The government has deployed hundreds more federal police to eastern India after one person was killed and several injured in the latest clashes between Hindus and Christians triggered by religious conversions. More than 20 people, mostly Christians, have been killed and churches burned over the past month.

Why are christians being attacked?

Religious conversion has been the trigger. Hindus in several states in eastern, central and western India have opposed Christian missionaries converting lower caste Hindus in the mainly poor tribal areas. Intolerance has also risen in the last two decades with a revival in Hindu nationalism and its new agenda to fight Christian missionaries.
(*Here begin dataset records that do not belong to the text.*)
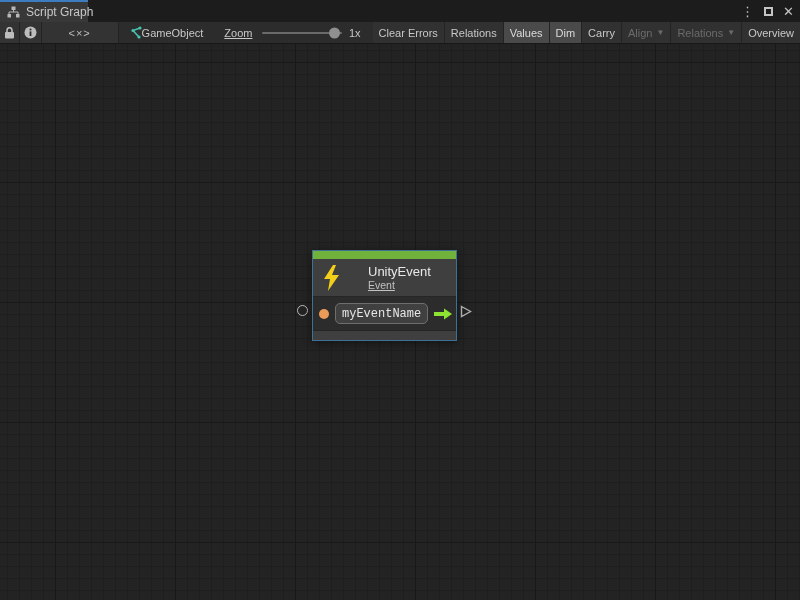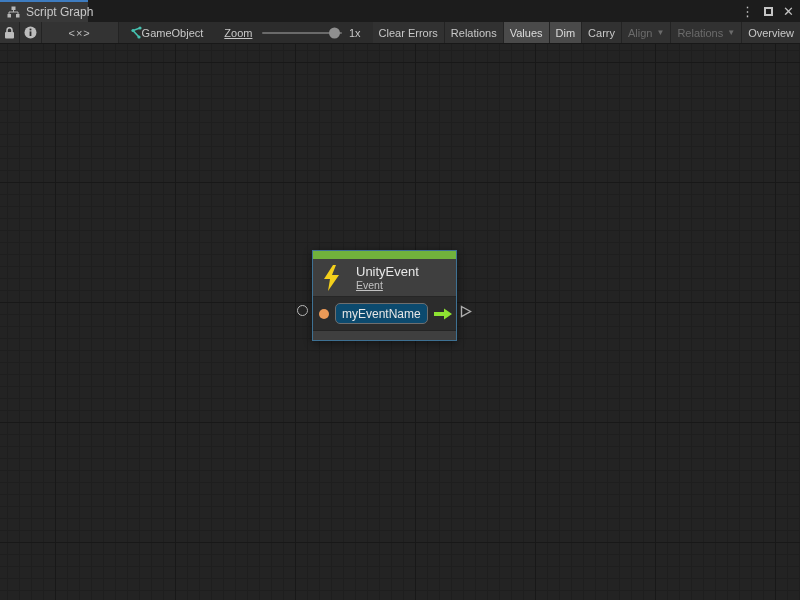--- a/index.html
+++ b/index.html
@@ -41,27 +41,27 @@
       linear-gradient(90deg,#1e1e1e 0 1px,transparent 1px),
       linear-gradient(#1e1e1e 0 1px,transparent 1px);
     background-size:120px 100%, 100% 120px, 12px 100%, 100% 12px;
     background-position:55px 0, 0 18px, 7px 0, 0 6px;
     background-repeat:repeat;
   }
 
   
   .node { position:absolute; left:312px; top:206px; width:145px; border:1px solid #3e7193; background:#2c2c2c; box-shadow:0 2px 8px rgba(0,0,0,.45); }
   .node-accent { height:8px; background:#71b23c; }
-  .node-header { height:38px; background:#3f3f3f; border-bottom:1px solid #262626; display:flex; align-items:center; gap:16px; padding:0 10px 0 10px; }
+  .node-header { height:38px; background:#3f3f3f; border-bottom:1px solid #262626; display:flex; align-items:center; gap:28px; padding:0 10px 0 10px; }
   .node-titles { display:flex; flex-direction:column; justify-content:center; }
   .node-title { font-size:13px; color:#e8e8e8; line-height:15px; }
   .node-subtitle { font-size:10.5px; color:#c2c2c2; line-height:13px;text-decoration:underline; }
   .node-body { height:33px; background:#2c2c2c; display:flex; align-items:center; padding:0 3px 0 6px; }
   .port-dot { width:10px; height:10px; border-radius:50%; background:#ec9a57; flex:none; }
-  .event-input { flex:1; min-width:0; margin:0 5px 0 6px; height:21px; background:#0c4a6e; border:1px solid #6e6e6e; border-radius:5px; color:#e6e6e6; font-size:12px; font-family:Liberation Sans, sans-serif; padding:0 6px; outline:none; }
+  .event-input { flex:1; min-width:0; margin:0 5px 0 6px; height:21px; background:#404040; border:1px solid #6e6e6e; border-radius:5px; color:#e6e6e6; font-size:12px; font-family:Liberation Mono, monospace; padding:0 6px; outline:none; }
   .node-footer { height:10px; background:#3f3f3f; border-top:1px solid #242424; }
 
   .port-left-circle { position:absolute; left:297px; top:261px; width:11px; height:11px; border:1.5px solid #b9b9b9; border-radius:50%; background:transparent; }
   .port-right-triangle { position:absolute; left:460px; top:260px; width:12px; height:13px; }
 </style>
 </head>
 <body>
 
 <div class="window">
The latest round of violence first erupted in Orissa state after the killing of a Hindu leader - known for his opposition to missionaries - who was linked to the main opposition Hindu-nationalist Bharatiya Janata Party (BJP). Hindus blamed Christians for his death.

Is there any political impact?

An aggressive "reconversion" drive has seen the BJP widening its voter base in India's tribal belts over the past two decades, helping strengthen its support in some states.

But anti-Christian rhetoric is generally not a vote winner with most Indians more preoccupied with economic issues. With national elections due by May, hardline Hindu groups could step up their anti-Christian campaign in tribal areas but the BJP is unlikely to make it a countrywide election issue.

It has already striven to dissociate itself from the attacks in Karnataka state, worried about its national image.

Who is to blame for the religious violence?

Hindu nationalists say they are trying to stop an evangelist drive to convert the poor under duress or through inducements.

Christians say lower-caste Hindus convert to escape caste discrimination and that Hindu nationalist groups use the spectre of conversion to unite Hindus for votes.

Christian groups accuse the Hindu nationalist state governments of turning a blind eye to the clashes and the federal government of acting too slowly.

Is the violence spreading?

Hindu-Christian violence has mostly remained restricted to remote tribal belts, a zone of missionary activities for decades, in the eastern state of Orissa and Gujarat in the west.

But attacks on Christians have been reported over the past month from some urban areas in Karnataka state in the south and the central Madhya Pradesh state as well.

The attacks only affect a minority of Christians in India. About three per cent of India's 1.1 billion population are Christians.

Hindu nationalists either rule outright or share power in the states so far affected. Some of these states have made religious conversion either unlawful or extremely difficult.